Stored dataset items
╔══

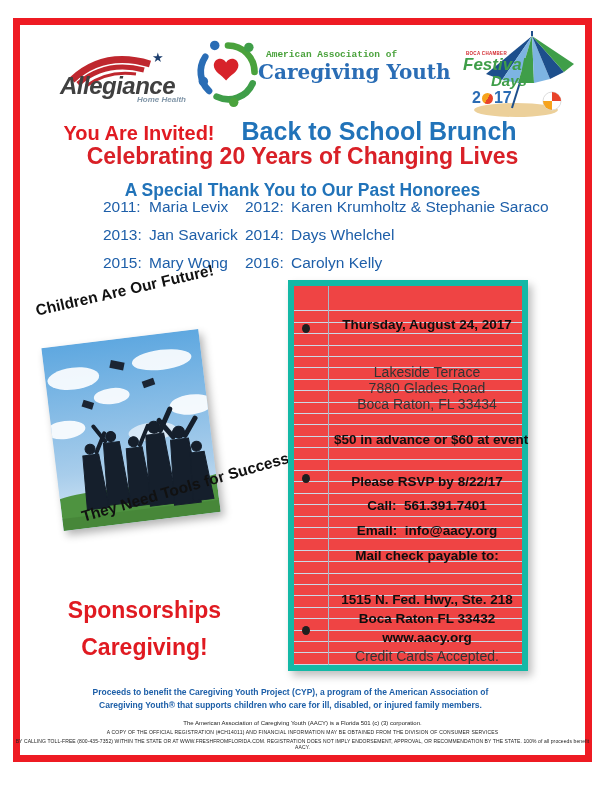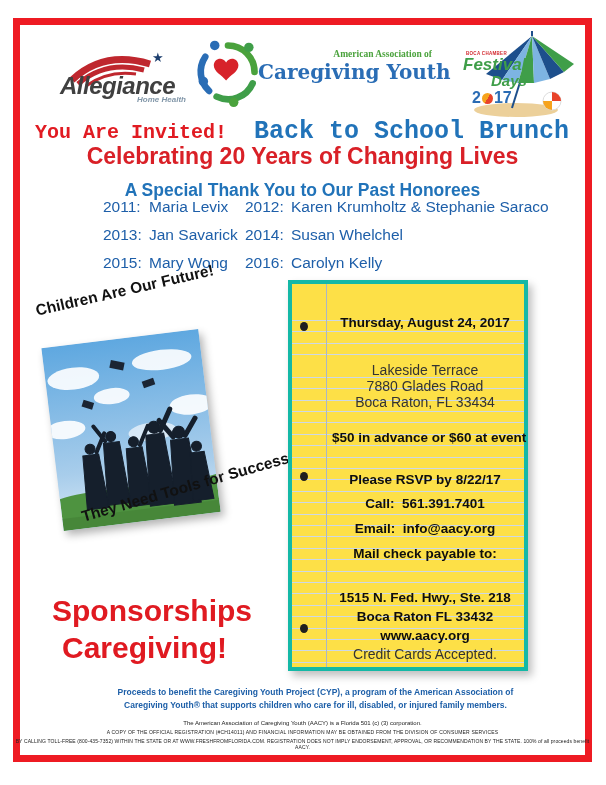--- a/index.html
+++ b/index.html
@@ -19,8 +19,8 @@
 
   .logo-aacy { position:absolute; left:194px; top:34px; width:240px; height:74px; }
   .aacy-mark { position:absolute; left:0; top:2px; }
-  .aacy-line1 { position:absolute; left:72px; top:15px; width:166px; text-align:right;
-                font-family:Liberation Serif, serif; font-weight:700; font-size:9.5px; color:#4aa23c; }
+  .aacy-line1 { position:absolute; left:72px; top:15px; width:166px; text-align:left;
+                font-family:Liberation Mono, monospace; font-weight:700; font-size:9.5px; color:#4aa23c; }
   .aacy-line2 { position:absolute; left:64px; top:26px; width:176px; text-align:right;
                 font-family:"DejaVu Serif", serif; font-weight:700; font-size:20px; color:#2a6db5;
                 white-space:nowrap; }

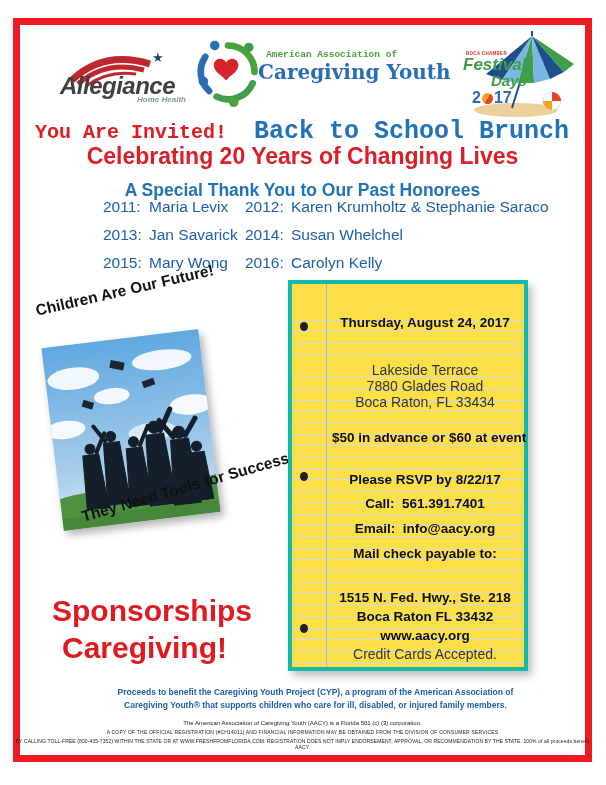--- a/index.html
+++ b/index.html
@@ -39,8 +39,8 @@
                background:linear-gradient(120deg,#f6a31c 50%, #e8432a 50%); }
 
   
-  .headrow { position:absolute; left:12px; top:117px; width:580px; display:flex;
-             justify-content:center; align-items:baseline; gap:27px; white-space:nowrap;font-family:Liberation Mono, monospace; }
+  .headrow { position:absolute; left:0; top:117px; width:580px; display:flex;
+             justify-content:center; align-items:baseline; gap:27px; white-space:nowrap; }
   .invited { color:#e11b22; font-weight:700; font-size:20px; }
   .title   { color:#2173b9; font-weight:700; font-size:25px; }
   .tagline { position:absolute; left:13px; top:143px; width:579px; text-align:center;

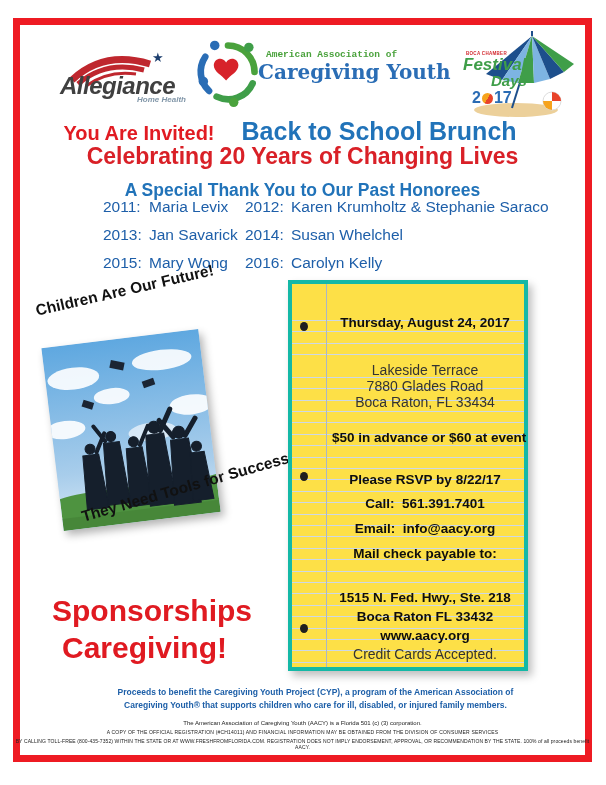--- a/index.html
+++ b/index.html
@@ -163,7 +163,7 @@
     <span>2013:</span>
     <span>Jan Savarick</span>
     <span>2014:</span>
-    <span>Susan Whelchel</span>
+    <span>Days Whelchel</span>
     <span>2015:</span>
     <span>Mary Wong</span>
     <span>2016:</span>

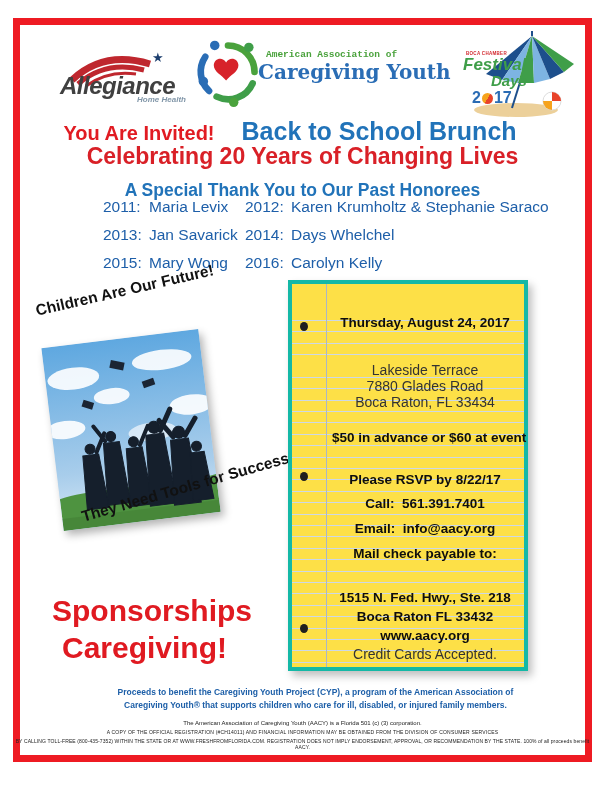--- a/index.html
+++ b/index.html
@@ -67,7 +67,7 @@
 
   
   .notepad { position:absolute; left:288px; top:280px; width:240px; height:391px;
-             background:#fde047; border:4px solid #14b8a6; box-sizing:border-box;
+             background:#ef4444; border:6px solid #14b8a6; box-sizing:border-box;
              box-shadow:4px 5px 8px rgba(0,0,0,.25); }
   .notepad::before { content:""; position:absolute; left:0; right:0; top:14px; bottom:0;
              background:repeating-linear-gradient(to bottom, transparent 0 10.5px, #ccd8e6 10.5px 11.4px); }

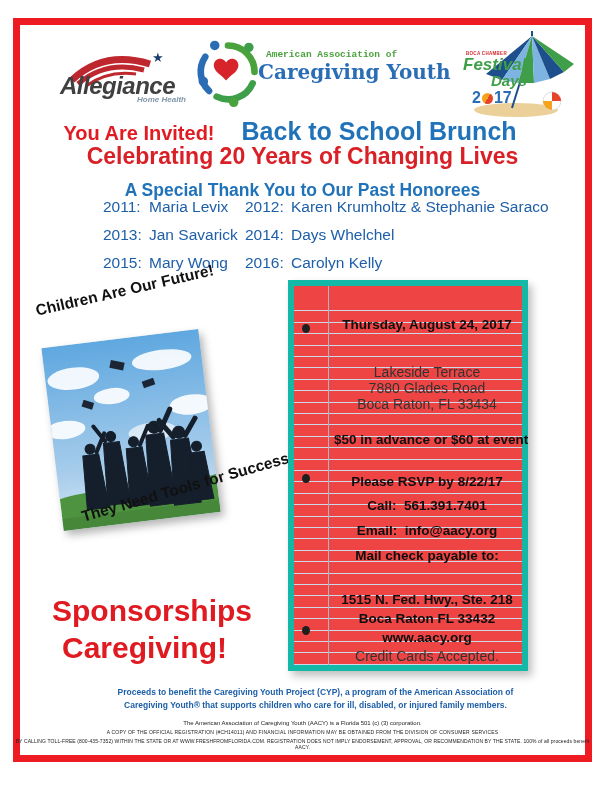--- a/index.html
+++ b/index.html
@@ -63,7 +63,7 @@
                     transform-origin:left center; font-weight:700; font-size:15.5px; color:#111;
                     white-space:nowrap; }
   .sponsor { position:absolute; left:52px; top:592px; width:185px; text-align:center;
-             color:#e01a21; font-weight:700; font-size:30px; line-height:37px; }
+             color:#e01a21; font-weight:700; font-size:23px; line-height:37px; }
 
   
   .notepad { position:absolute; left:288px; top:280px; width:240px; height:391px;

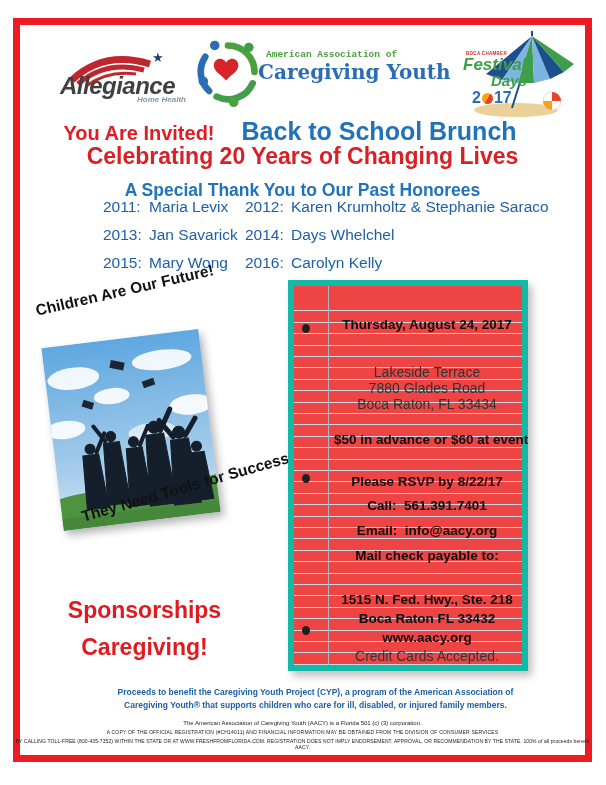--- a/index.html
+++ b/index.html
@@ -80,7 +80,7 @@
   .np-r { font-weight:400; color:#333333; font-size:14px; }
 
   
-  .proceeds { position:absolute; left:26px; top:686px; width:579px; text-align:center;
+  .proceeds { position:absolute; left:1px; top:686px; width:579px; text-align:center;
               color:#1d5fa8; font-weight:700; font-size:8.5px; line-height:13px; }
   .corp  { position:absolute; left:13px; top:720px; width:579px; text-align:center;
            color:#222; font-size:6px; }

╚══

**The task:**
Print all entries exactly; skip the pictures.

**Your response:**
--- a/index.html
+++ b/index.html
@@ -19,8 +19,8 @@
 
   .logo-aacy { position:absolute; left:194px; top:34px; width:240px; height:74px; }
   .aacy-mark { position:absolute; left:0; top:2px; }
-  .aacy-line1 { position:absolute; left:72px; top:15px; width:166px; text-align:right;
-                font-family:Liberation Serif, serif; font-weight:700; font-size:9.5px; color:#4aa23c; }
+  .aacy-line1 { position:absolute; left:72px; top:15px; width:166px; text-align:left;
+                font-family:Liberation Mono, monospace; font-weight:700; font-size:9.5px; color:#4aa23c; }
   .aacy-line2 { position:absolute; left:64px; top:26px; width:176px; text-align:right;
                 font-family:"DejaVu Serif", serif; font-weight:700; font-size:20px; color:#2a6db5;
                 white-space:nowrap; }

--- a/index.html
+++ b/index.html
@@ -39,8 +39,8 @@
                background:linear-gradient(120deg,#f6a31c 50%, #e8432a 50%); }
 
   
-  .headrow { position:absolute; left:12px; top:117px; width:580px; display:flex;
-             justify-content:center; align-items:baseline; gap:27px; white-space:nowrap;font-family:Liberation Mono, monospace; }
+  .headrow { position:absolute; left:0; top:117px; width:580px; display:flex;
+             justify-content:center; align-items:baseline; gap:27px; white-space:nowrap; }
   .invited { color:#e11b22; font-weight:700; font-size:20px; }
   .title   { color:#2173b9; font-weight:700; font-size:25px; }
   .tagline { position:absolute; left:13px; top:143px; width:579px; text-align:center;

--- a/index.html
+++ b/index.html
@@ -163,7 +163,7 @@
     <span>2013:</span>
     <span>Jan Savarick</span>
     <span>2014:</span>
-    <span>Susan Whelchel</span>
+    <span>Days Whelchel</span>
     <span>2015:</span>
     <span>Mary Wong</span>
     <span>2016:</span>

--- a/index.html
+++ b/index.html
@@ -67,7 +67,7 @@
 
   
   .notepad { position:absolute; left:288px; top:280px; width:240px; height:391px;
-             background:#fde047; border:4px solid #14b8a6; box-sizing:border-box;
+             background:#ef4444; border:6px solid #14b8a6; box-sizing:border-box;
              box-shadow:4px 5px 8px rgba(0,0,0,.25); }
   .notepad::before { content:""; position:absolute; left:0; right:0; top:14px; bottom:0;
              background:repeating-linear-gradient(to bottom, transparent 0 10.5px, #ccd8e6 10.5px 11.4px); }

--- a/index.html
+++ b/index.html
@@ -63,7 +63,7 @@
                     transform-origin:left center; font-weight:700; font-size:15.5px; color:#111;
                     white-space:nowrap; }
   .sponsor { position:absolute; left:52px; top:592px; width:185px; text-align:center;
-             color:#e01a21; font-weight:700; font-size:30px; line-height:37px; }
+             color:#e01a21; font-weight:700; font-size:23px; line-height:37px; }
 
   
   .notepad { position:absolute; left:288px; top:280px; width:240px; height:391px;

--- a/index.html
+++ b/index.html
@@ -80,7 +80,7 @@
   .np-r { font-weight:400; color:#333333; font-size:14px; }
 
   
-  .proceeds { position:absolute; left:26px; top:686px; width:579px; text-align:center;
+  .proceeds { position:absolute; left:1px; top:686px; width:579px; text-align:center;
               color:#1d5fa8; font-weight:700; font-size:8.5px; line-height:13px; }
   .corp  { position:absolute; left:13px; top:720px; width:579px; text-align:center;
            color:#222; font-size:6px; }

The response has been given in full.